- **REQUIRED ACTION**
Everything from the line containing "- For questions" down to the last line of the entries below must be transcribed exactly, and nothing else.
-------- GIVEN ENTRIES
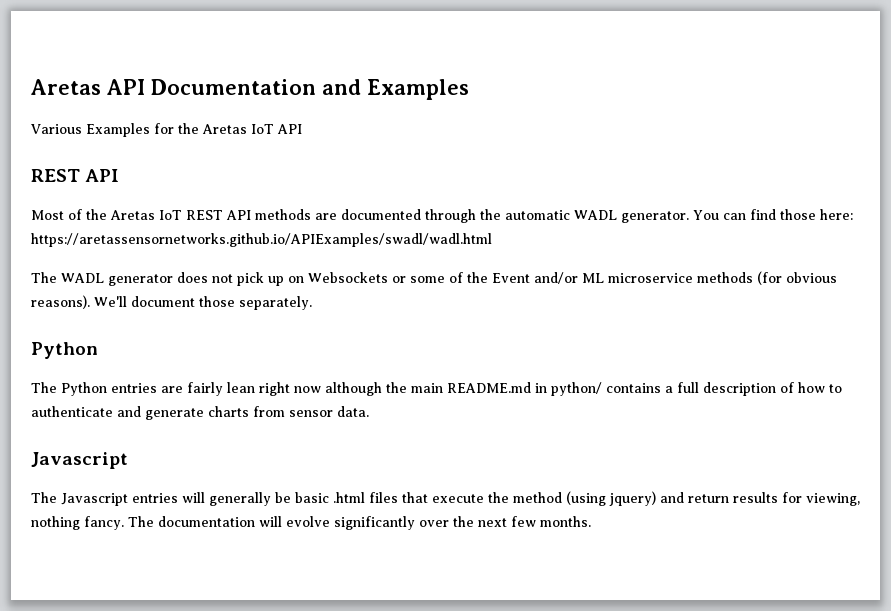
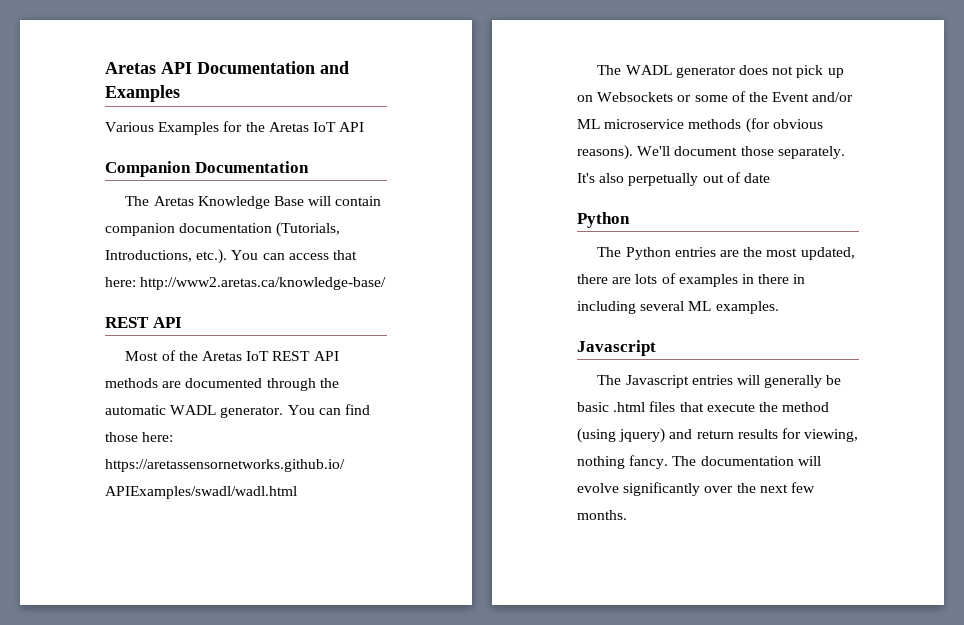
+ Companion Documentation
+ The Aretas Knowledge Base will contain companion documentation (Tutorials, Introductions, etc.). You can access that here: http://www2.aretas.ca/knowledge-base/
+ It's also perpetually out of date
- The Python entries are fairly lean right now although the main README.md in python/ contains a full description of how to authenticate and generate charts from sensor data.
+ The Python entries are the most updated, there are lots of examples in there in including several ML examples.

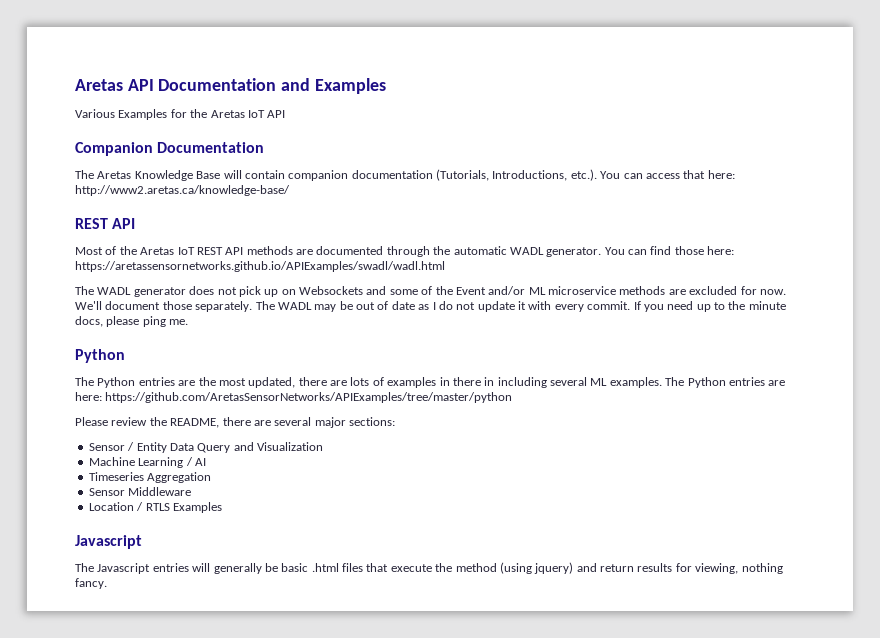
- The WADL generator does not pick up on Websockets or some of the Event and/or ML microservice methods (for obvious reasons). We'll document those separately. It's also perpetually out of date
+ The WADL generator does not pick up on Websockets and some of the Event and/or ML microservice methods are excluded for now. We'll document those separately. The WADL may be out of date as I do not update it with every commit. If you need up to the minute docs, please ping me.
+ The Python entries are here: https://github.com/AretasSensorNetworks/APIExamples/tree/master/python
+ Please review the README, there are several major sections:
+ Sensor / Entity Data Query and Visualization
+ Machine Learning / AI
+ Timeseries Aggregation
+ Sensor Middleware
+ Location / RTLS Examples
- The documentation will evolve significantly over the next few months.

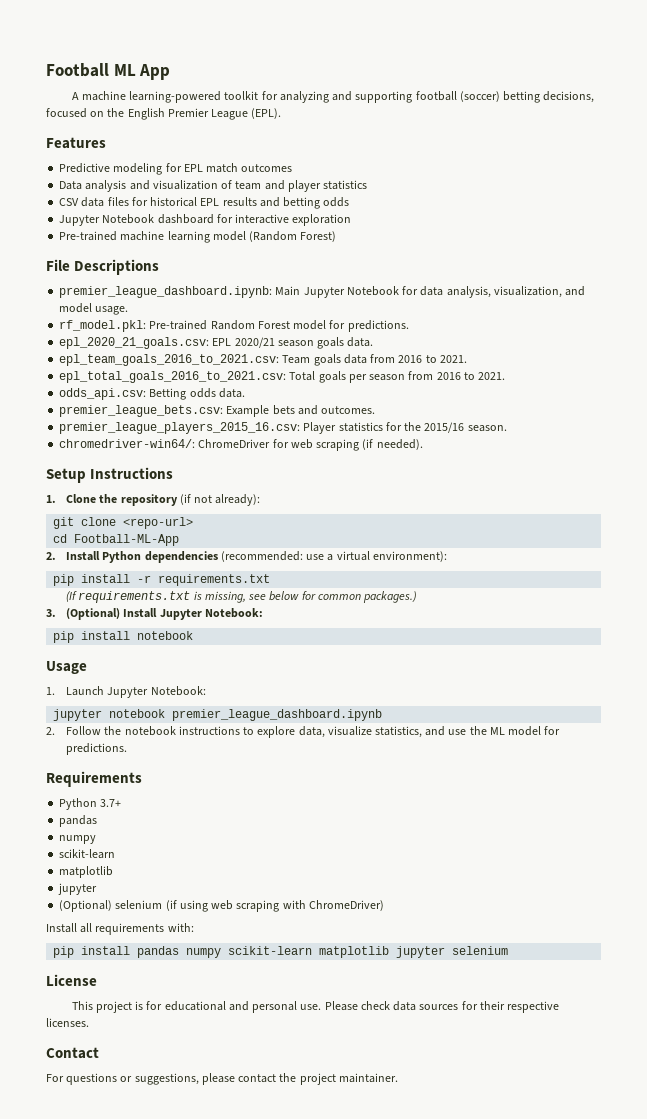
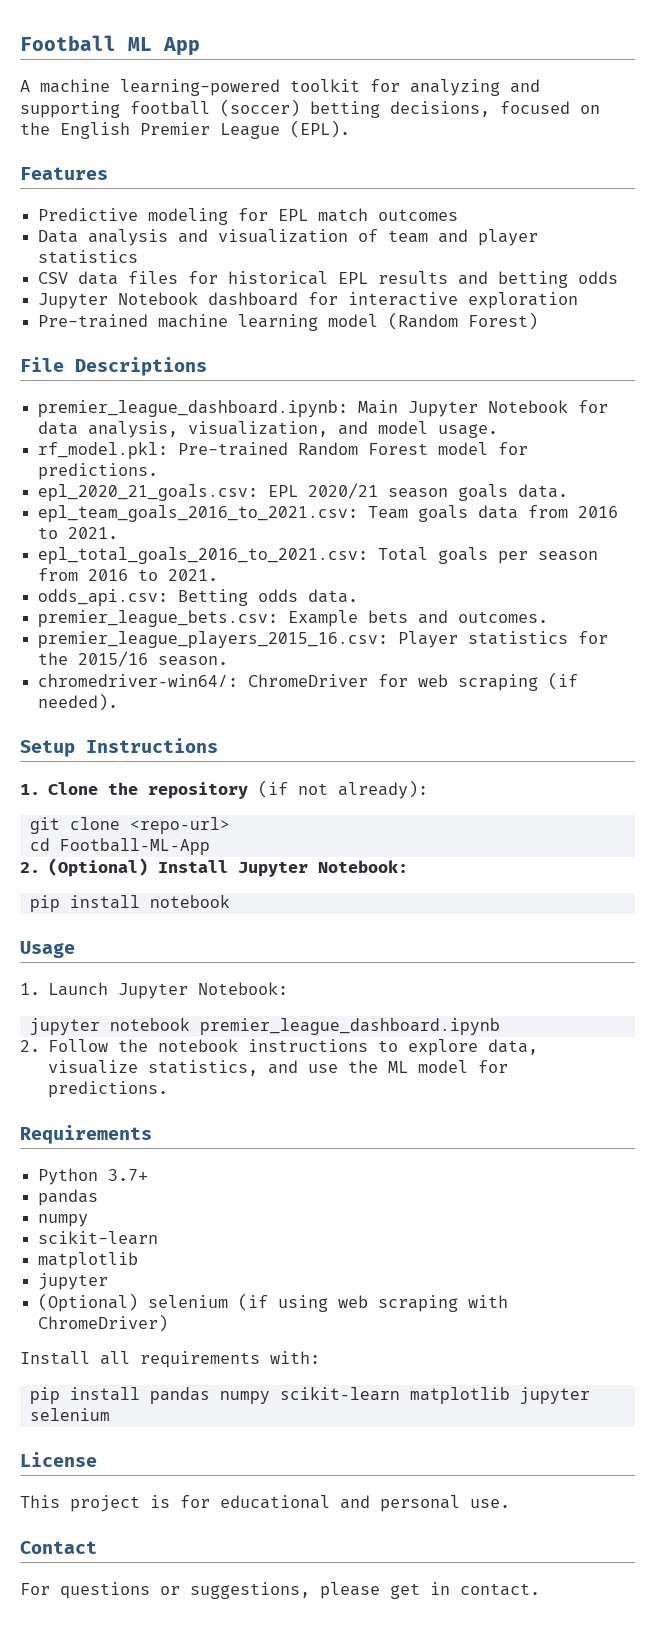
- 2. Install Python dependencies (recommended: use a virtual environment):
- pip install -r requirements.txt
- (If requirements.txt is missing, see below for common packages.)
- 3. (Optional) Install Jupyter Notebook:
+ 2. (Optional) Install Jupyter Notebook:
- Please check data sources for their respective licenses.
- For questions or suggestions, please contact the project maintainer.
+ For questions or suggestions, please get in contact.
----------------
- **ANSWER BOX**
- For questions or suggestions, please contact the project maintainer.
+ For questions or suggestions, please get in contact.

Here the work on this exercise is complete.